ところがそれから30年以上経ったのち、「海洋底が拡大している」こ
とが大陸が水平に動いていることの証拠だとされ、大陸移動説はプレ
ート説とともに劇的な復活を遂げました。
海洋底拡大説は、海洋底の年齢の測定によって実証されたことになっ
ています。
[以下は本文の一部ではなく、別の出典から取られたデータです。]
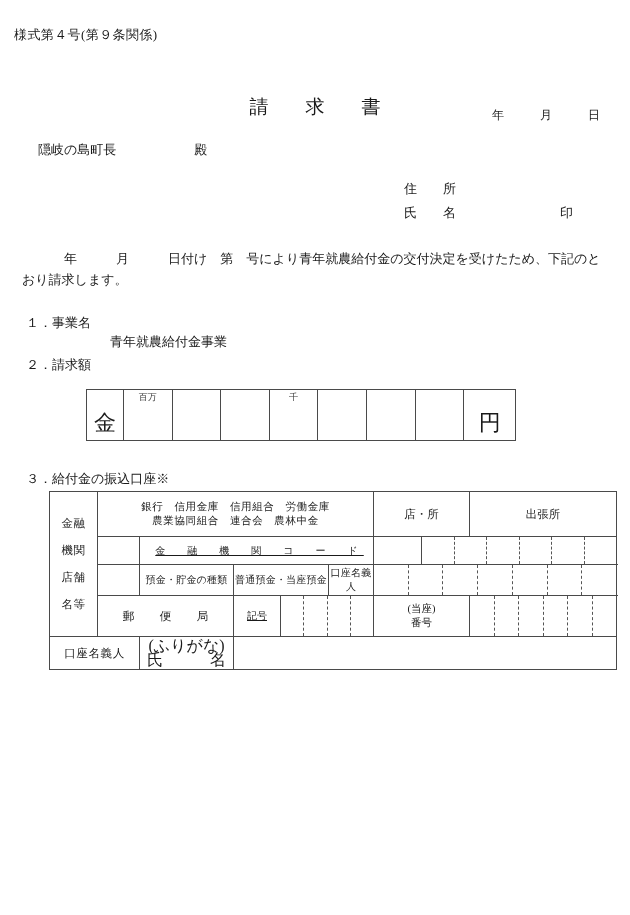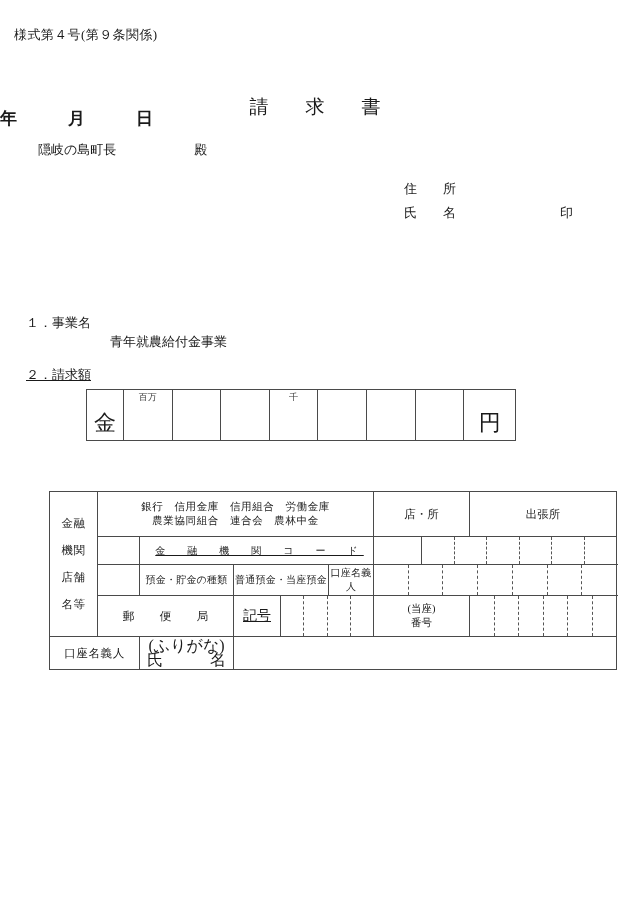--- a/index.html
+++ b/index.html
@@ -34,22 +34,22 @@
     width: 630px;
     text-align: center;
     font-size: 19px;
     letter-spacing: 9px;
     text-indent: 9px;
     margin-top: 36px;
   }
   .date-line {
     left: 0; top: 107px;
     width: 600px;
-    font-size: 17px;
-    font-weight: bold;
+    text-align: right;
+    font-size: 12px;
   }
   .addressee {
     left: 38px; top: 141px;
     font-size: 13px;
   }
   .addr-label {
     left: 404px; top: 180px;
     font-size: 13px;
   }
   .name-label {
@@ -61,21 +61,21 @@
     width: 590px;
     font-size: 13px;
     line-height: 21px;
     text-indent: 42px;
   }
   .sec {
     font-size: 13px;
   }
   .sec-1 { left: 26px; top: 314px; }
   .sec-1-val { left: 110px; top: 333px; font-size: 13px; }
-  .sec-2 { left: 26px; top: 366px; text-decoration: underline; }
+  .sec-2 { left: 26px; top: 356px; }
   .sec-3 { left: 26px; top: 470px; }
 
   
   .amount-table {
     position: absolute;
     left: 86px; top: 389px;
     border-collapse: collapse;
     table-layout: fixed;
   }
   .amount-table td {
@@ -161,21 +161,21 @@
   .small-lbl {
     font-size: 10px;
     height: 30px;
     letter-spacing: 0.2px;
   }
   .post-lbl {
     font-size: 11.5px;
     letter-spacing: 7px;
     text-indent: 7px;
   }
-  .kigou-lbl { font-size: 14px; text-decoration: underline; }
+  .kigou-lbl { font-size: 10px; text-decoration: underline; }
   .touza-lbl {
     font-size: 10.5px;
     line-height: 14px;
   }
   .touza-lbl span { display: block; }
   .meigi-lbl { font-size: 11.5px; letter-spacing: 0.6px; }
   .furigana-lbl {
     font-size: 16px;
     line-height: 14px;
   }
@@ -210,20 +210,21 @@
 
   <div class="abs doc-title">請　求　書</div>
 
   <div class="abs date-line">年　　　月　　　日</div>
 
   <div class="abs addressee">隠岐の島町長　　　　　　殿</div>
 
   <div class="abs addr-label">住　　所</div>
   <div class="abs name-label">氏　　名　　　　　　　　印</div>
 
+  <div class="abs body-para" style="white-space:normal;">年　　　月　　　日付け　第　号により青年就農給付金の交付決定を受けたため、下記のとおり請求します。</div>
 
   <div class="abs sec sec-1">１．事業名</div>
   <div class="abs sec-1-val">青年就農給付金事業</div>
 
   <div class="abs sec sec-2">２．請求額</div>
 
   <table class="amount-table">
     <tbody>
         <tr>
       <td class="kin">金</td>
@@ -236,20 +237,21 @@
         <span class="unit-mark">千</span>
       </td>
       <td class="digit"></td>
       <td class="digit"></td>
       <td class="digit"></td>
       <td class="yen">円</td>
     </tr>
   </tbody>
     </table>
 
+  <div class="abs sec sec-3">３．給付金の振込口座※</div>
 
   <table class="bank-table">
     <colgroup>
       <col style="width:48px">
       <col style="width:42px">
       <col style="width:47px">
       <col style="width:47px">
       <col style="width:47px">
       <col style="width:48px">
       <col style="width:45px">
1968年から始まった米国の深海底掘削計画で海底をつく
る岩石の放射年代測定が行われた結果、「海洋底の岩石の年齢は、海
嶺ではできたばかりで新しく、海嶺から遠ざかるにつれて古くなって
いる」との主張が生まれました。
海洋底の岩石は、海溝に沈み込む直前の一番古い岩石でも2億年ほど
であり、地球の年齢46億年に比べてはるかに若いとされてきました。
プレート説によれば、中央海嶺をつくる岩石は、地球内部から生まれ
たばかりのマグマ起源のものであるので、海底には2億年以上前の古
い時代の岩石があるはずがないと言われていますが、その後の調査で
5億年以上前の岩石が海底で見つかっています。
この事実に対し、「海溝に沈んだプレートは、地球の内部を巡って再
び海嶺に戻ってきた」などと説明しています。 しかし高温の下部マン
トルを通ってきた岩石が、再びもとのままの時代の姿を示すとは常識
的に考えられません。
ちなみに、ウェゲナーの大陸移動説には根本的な誤りがあります。
現在の陸地の形だけを見て、パズルのように組み合うかどうかだけで
大陸移動説を説明しようとしていますが、2~3億年前の陸の形は現在
の陸の形とまったく違うことがわかってきました。
現在の大陸を組み合わせて成り立つとされるパンゲア大陸は、大陸の
形が保存されていることが確認できない限り、「幻の大陸」でしかな
いのです。
(39〜41p)
長く引用しましたが、ゾクゾクくる「大陸移動説」の歴史です。
ウェゲナーが提唱したけど否定されました。
ウェゲナーは遭難死します。
「プレート説」が広まったことで、「大陸移動説」は息を吹き返します。
そして現在また否定されようとしています。
この100年での「大陸移動説」の扱いは、とても大きな変化です。
どうも、この本では、1922年が「大陸移動説」が唱えられた年に
なっていますが、他の資料を見ると1912年でした。
おそらく1912年が正しい。
ウェゲナーの遭難死に関心が出てきました。
ウェゲナーに関する動画は何本かありました。
その動画は、ウェゲナーが「大陸移動説」を唱えたが、
認められず、死後30年経って、プレートテクニクス理論によって
認められたという美談パターンです。
YouTube: 【名言】人の心を動かすヴェーゲナーのすごいエピソード【地質学者】
この動画で、ウェゲナーの遭難死が詳しく紹介されていました。
YouTube: 【科学者シリーズ#060】大陸移動説を評価された雪の中に消えていった科学者【アルフレート・ウェーゲナー】
この動画は、「そふとめん」さんが作ったものです。
表裏一体のようにもう1本ウェゲナーさんの動画を作っています。
YouTube: 【アフタートーク#060】科学者シリーズ~アルフレート・ウェーゲナー編~【雑学】
2本とも見ました。
いい勉強ができました。
そふとめんさんは、ウェゲナーさんの人生の概要を見て、
この人の人生は動画になると感じたようです。
遭難死を含めて、波乱の人生であると感じたからです。
私も近いものを感じました。
地図を見て「大陸移動説」を思いついた逸話から、
ウェゲナーは、室内での研究が中心だった人なのかとイメージしていました。
意外に、ウェゲナーは気候学が専門の学者でした。
そして、当時未開の地であったグリーンランドに4回探検に行っています。
生やさしい探検ではなく、死者も出たり大怪我する者が出たりする、
命懸けの探検でした。
第一次世界大戦にも従軍して、2度負傷しています。
イメージが変わりました。
4回目のグリーンランドの探検は、ウェゲナーがリーダーでした。
14人が参加しました。
氷冠(ひょうかん)の上でキャンプしていた基地に、
ウェゲナーは食料を届けようとして、雪嵐の中を出発しましたが、
たどり着くことはなかったのです。
1930年の11月1日。
ウェゲナー50歳の誕生日でした。
翌年の1931年5月に捜索され、雪の中に埋もれた状態で、
遺体で発見されたそうです。
本の中の「遭難死」の記述から、ウェゲナーの勉強をして、
いい動画に出合って、ウェゲナーの勉強ができました。
学校で習った「ウェゲナー、大陸移動説」程度だった知識が、
膨らみました。こういうのが楽しい。